O Índice de Desempenho Industrial do Rio Grande do Sul (IDI-RS) cresceu 2,6% em junho na comparação com maio e atingiu o maior nível de 2026, de acordo com os dados divulgados pelo Sistema Fiergs nesta terça-feira (11). O resultado compensou uma queda de 0,8% registrada em maio, mas o indicador ainda acumula retração de 4,4% no primeiro semestre em relação ao mesmo período de 2025. A alta de junho foi impulsionada principalmente pelo aumento de 10,4% nas compras industriais e ocorreu após meses de oscilações na atividade do setor.
Além das compras industriais, o emprego industrial avançou 0,2% e a utilização da capacidade instalada aumentou 0,1 ponto percentual, alcançando grau médio de 78,9%. O faturamento real permaneceu estável.
Na direção contrária, a massa salarial real recuou 0,6% e as horas trabalhadas na produção diminuíram 0,4%.
O presidente do Sistema Fiergs, Claudio Bier, avaliou que o resultado ainda não caracteriza uma recuperação contínua da atividade industrial. “A alta de junho ainda é insuficiente para caracterizar uma trajetória sustentada de recuperação da indústria, especialmente após o enfraquecimento observado ao longo de 2025 e no início deste ano, mas representa uma reação após as oscilações dos primeiros meses de 2026. Os resultados de junho reforçam a percepção de que o movimento de enfraquecimento da atividade industrial gaúcha vem perdendo intensidade”, afirmou o dirigente.
Comparação anual
Na comparação com junho de 2025, o IDI-RS apresentou queda de 0,8%. As horas trabalhadas na produção recuaram 4%, a massa salarial diminuiu 2,9%, o faturamento real caiu 1,5% e o emprego industrial teve redução de 0,9%.

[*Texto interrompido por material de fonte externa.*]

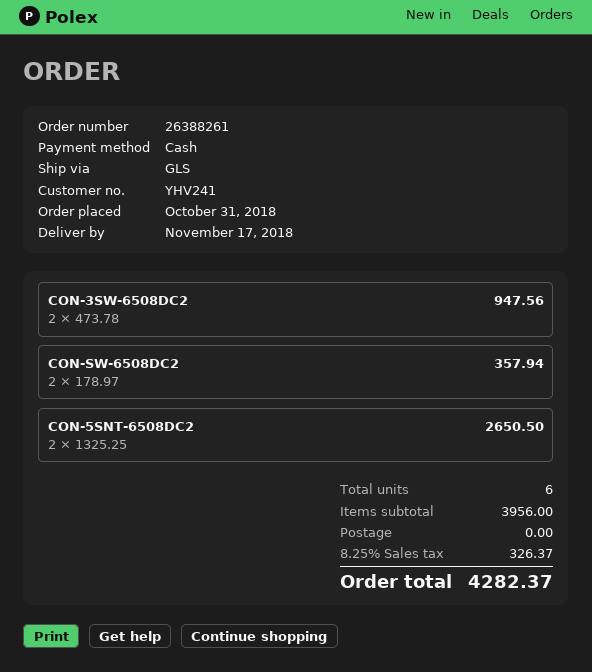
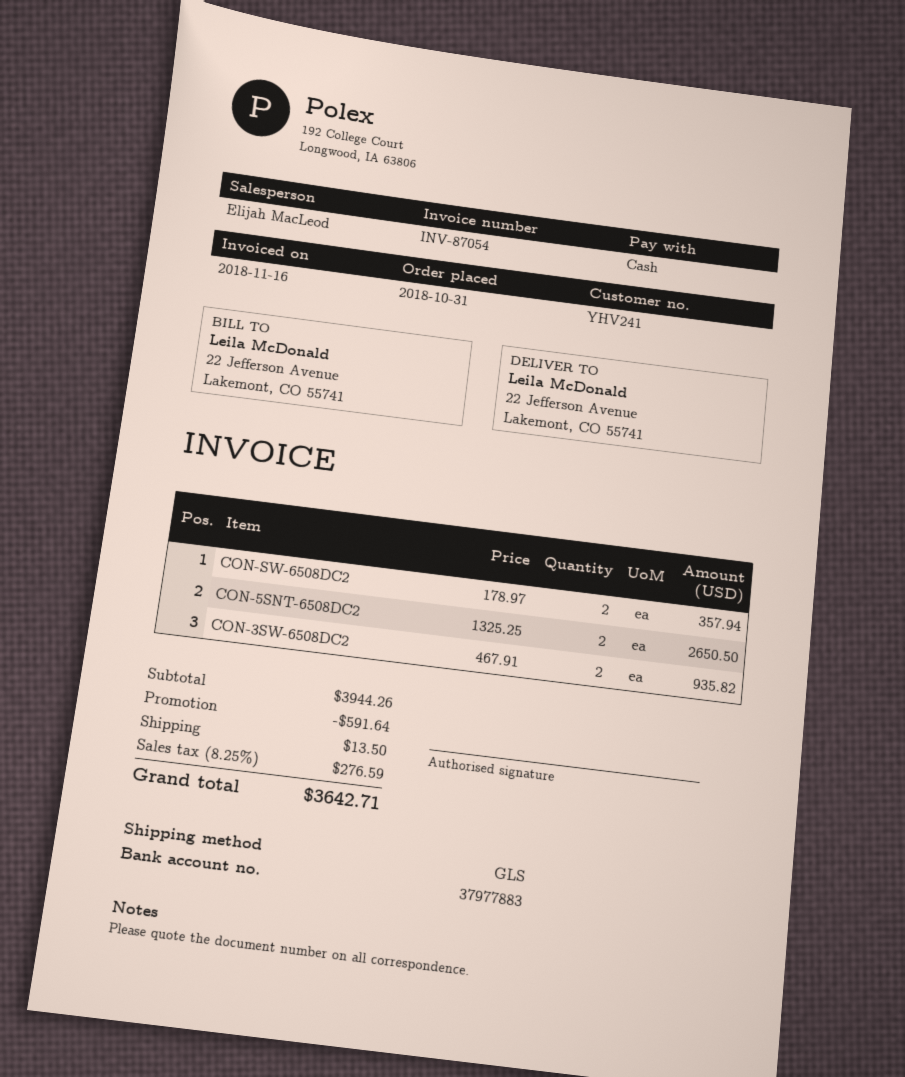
CON-3SW-6508DC2: 2 x 473.78 = 947.56 -> 2 x 467.91 = 935.82
subtotal: 3956.00 -> 3944.26
discount: none -> 591.64
shipping: 0.00 -> 13.50
tax: 8.25% = 326.37 -> 8.25% = 276.59
total: 4282.37 -> 3642.71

O resultado representa o 12º mês consecutivo de queda nessa comparação, embora tenha sido a menor retração registrada em 2026. As compras industriais, por outro lado, cresceram 3,4%, interrompendo uma sequência de 11 meses de recuo. A utilização da capacidade instalada aumentou 0,3 ponto percentual.
Acumulado do semestre
Entre janeiro e junho, o IDI-RS acumulou queda de 4,4% em relação aos primeiros seis meses de 2025, a menor retração acumulada registrada desde o início do ano.

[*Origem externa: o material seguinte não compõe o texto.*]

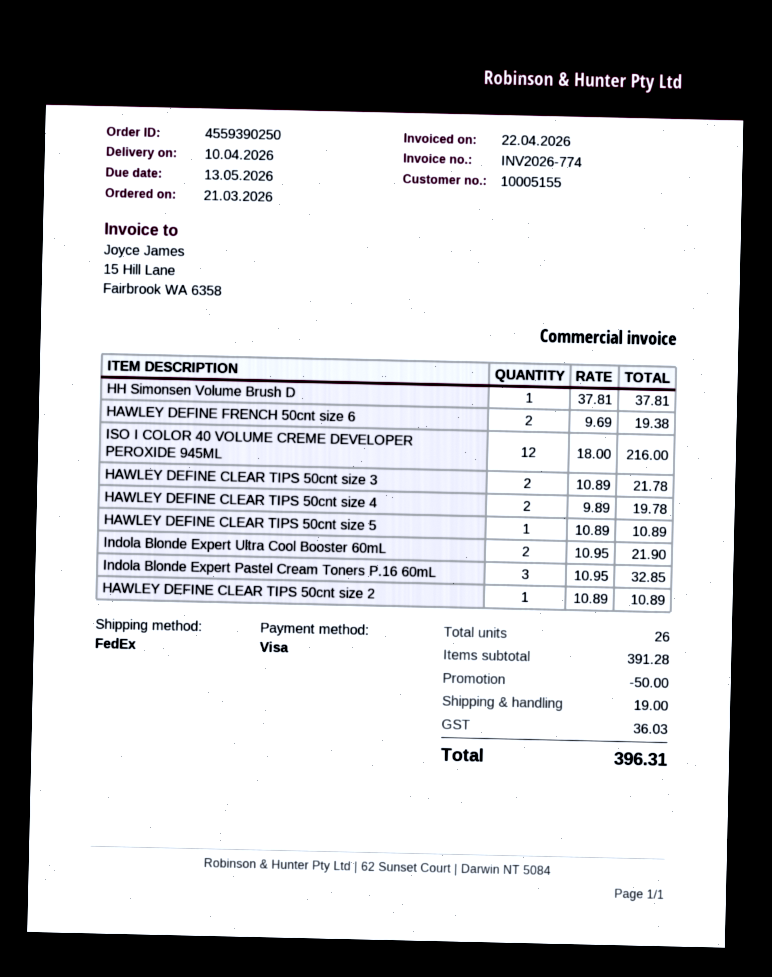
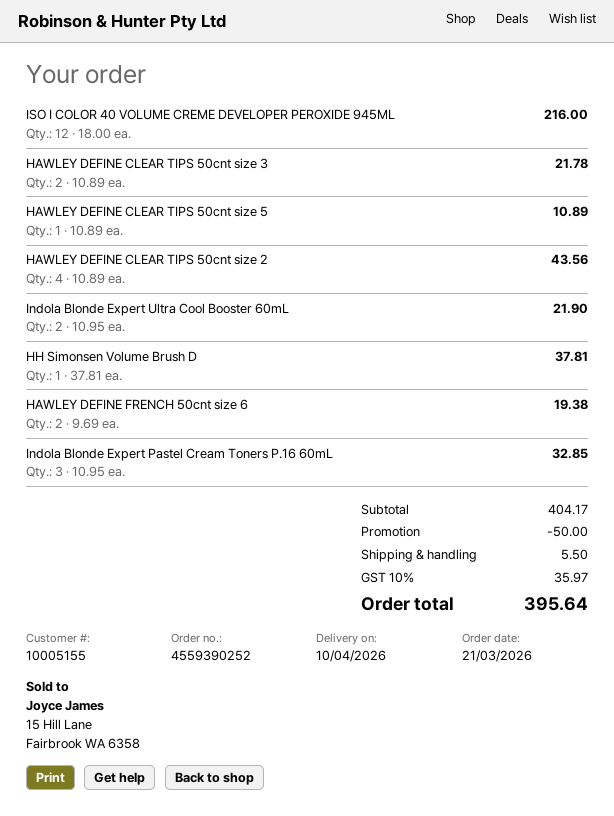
order number: 4559390250 -> 4559390252
HAWLEY DEFINE CLEAR TIPS 50cnt size 4: 2 x 9.89 = 19.78 -> none
HAWLEY DEFINE CLEAR TIPS 50cnt size 2: 1 x 10.89 = 10.89 -> 4 x 10.89 = 43.56
subtotal: 391.28 -> 404.17
shipping: 19.00 -> 5.50
tax: 36.03 -> 35.97
total: 396.31 -> 395.64

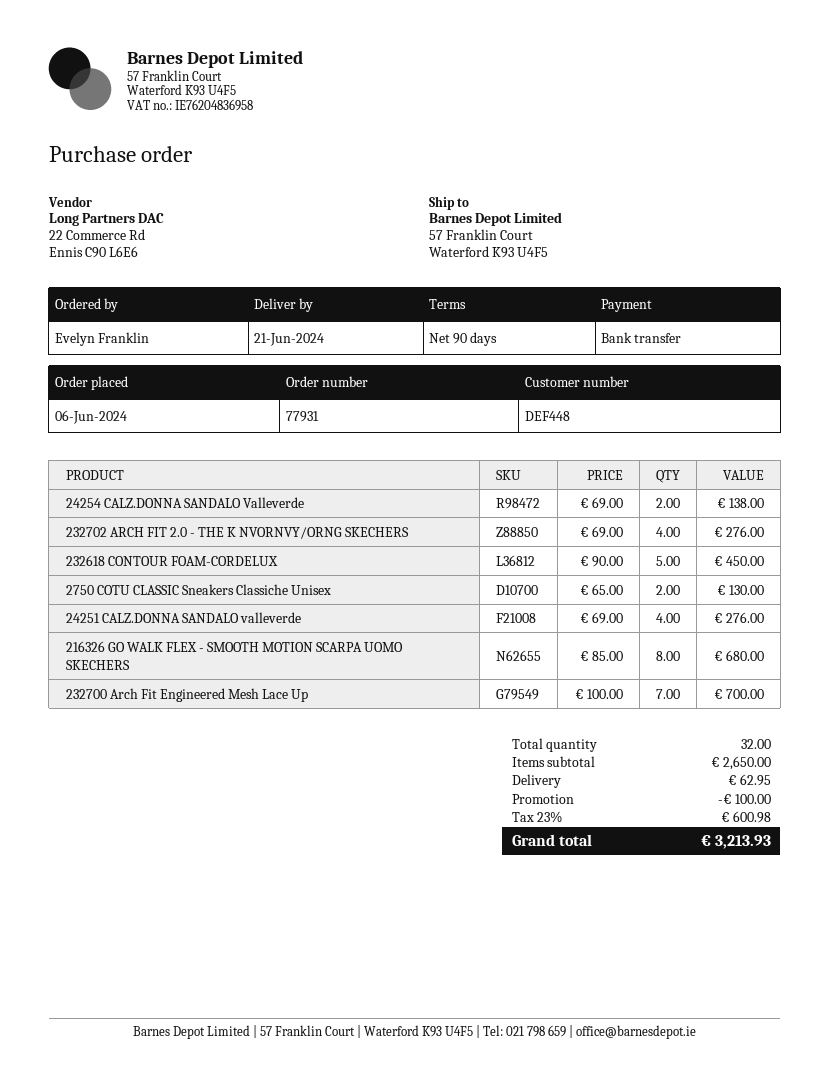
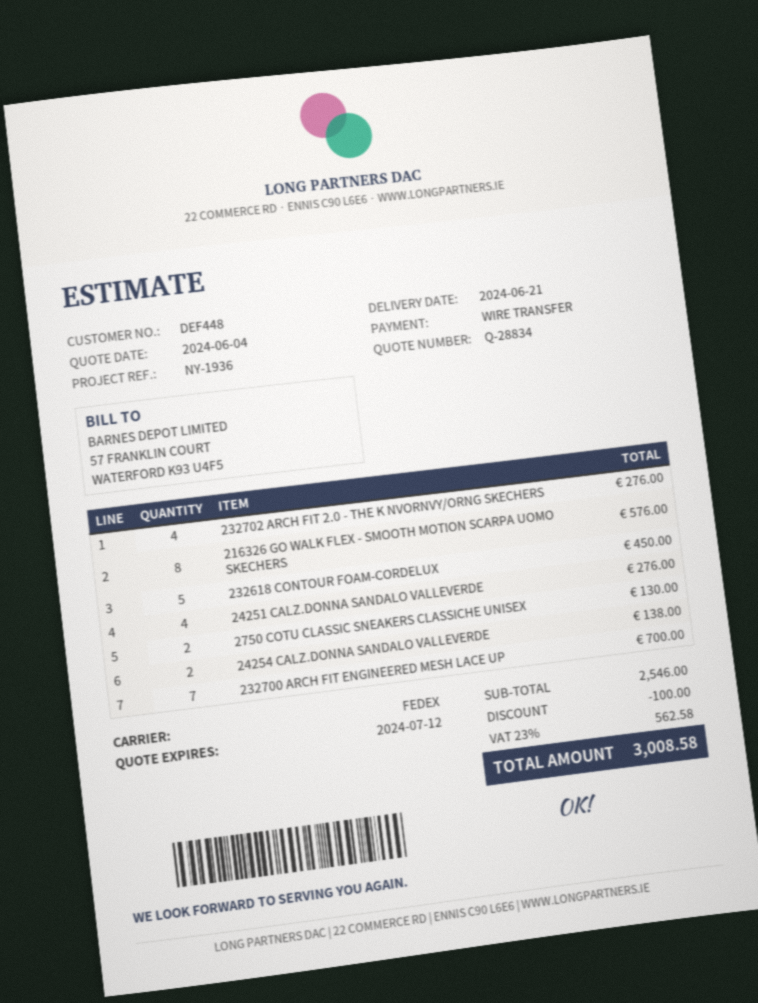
216326 GO WALK FLEX - SMOOTH MOTION SCARPA UOMO SKECHERS: 8 for 680.00 -> 8 for 576.00
subtotal: 2650.00 -> 2546.00
shipping: 62.95 -> none
tax: 23% = 600.98 -> 23% = 562.58
total: 3213.93 -> 3008.58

As compras industriais apresentaram a maior redução entre os componentes do índice, com queda de 10,2%. Na sequência, vieram as horas trabalhadas na produção, com recuo de 6,1%, e o faturamento real, que caiu 5,5%. A massa salarial real e o emprego industrial recuaram 0,9% cada. A utilização da capacidade instalada diminuiu 0,5 ponto percentual.
Desempenho dos setores
A retração da atividade industrial no primeiro semestre permaneceu disseminada entre os segmentos pesquisados. Dos 16 setores analisados, quatro apresentaram crescimento.
Os avanços ocorreram em Alimentos, com alta de 5,7%; Móveis, com 2,9%; Metalurgia, com 7,9%; e Têxteis, com 2,5%.
Entre os segmentos que registraram queda, as principais influências negativas vieram de Máquinas e equipamentos, com retração de 12,5%; Veículos automotores, com queda de 6,8%; e Couros e calçados, com redução de 4,4%.